*EXERCISE OBJECTIVE:*
Two lines below mark the span: the one containing "[436,500,593,512] rendered and" and the one containing "(190, 124) none". Set down both, plus every line between, exactly as they stand, and nothing else.

*RECORD SET:*

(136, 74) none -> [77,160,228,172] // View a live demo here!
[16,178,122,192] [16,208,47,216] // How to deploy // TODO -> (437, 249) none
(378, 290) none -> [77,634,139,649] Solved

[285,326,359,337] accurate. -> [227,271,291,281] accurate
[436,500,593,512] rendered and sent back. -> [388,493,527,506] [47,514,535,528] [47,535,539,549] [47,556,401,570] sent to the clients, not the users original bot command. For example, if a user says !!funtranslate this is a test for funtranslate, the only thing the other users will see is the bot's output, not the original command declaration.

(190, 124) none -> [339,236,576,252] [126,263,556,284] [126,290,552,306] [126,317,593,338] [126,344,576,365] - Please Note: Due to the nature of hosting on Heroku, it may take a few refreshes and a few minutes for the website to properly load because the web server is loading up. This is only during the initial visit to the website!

---

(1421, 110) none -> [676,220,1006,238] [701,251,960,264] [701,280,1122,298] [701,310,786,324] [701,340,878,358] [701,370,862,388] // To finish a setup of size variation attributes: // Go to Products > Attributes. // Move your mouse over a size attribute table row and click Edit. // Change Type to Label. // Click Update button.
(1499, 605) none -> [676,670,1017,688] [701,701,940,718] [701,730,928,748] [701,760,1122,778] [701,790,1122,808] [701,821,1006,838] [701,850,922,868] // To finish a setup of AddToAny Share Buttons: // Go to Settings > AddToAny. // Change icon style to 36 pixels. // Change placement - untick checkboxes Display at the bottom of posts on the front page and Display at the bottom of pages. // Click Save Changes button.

*SOLUTION:*
[436,500,593,512] rendered and sent back. -> [388,493,527,506] [47,514,535,528] [47,535,539,549] [47,556,401,570] sent to the clients, not the users original bot command. For example, if a user says !!funtranslate this is a test for funtranslate, the only thing the other users will see is the bot's output, not the original command declaration.

(190, 124) none -> [339,236,576,252] [126,263,556,284] [126,290,552,306] [126,317,593,338] [126,344,576,365] - Please Note: Due to the nature of hosting on Heroku, it may take a few refreshes and a few minutes for the website to properly load because the web server is loading up. This is only during the initial visit to the website!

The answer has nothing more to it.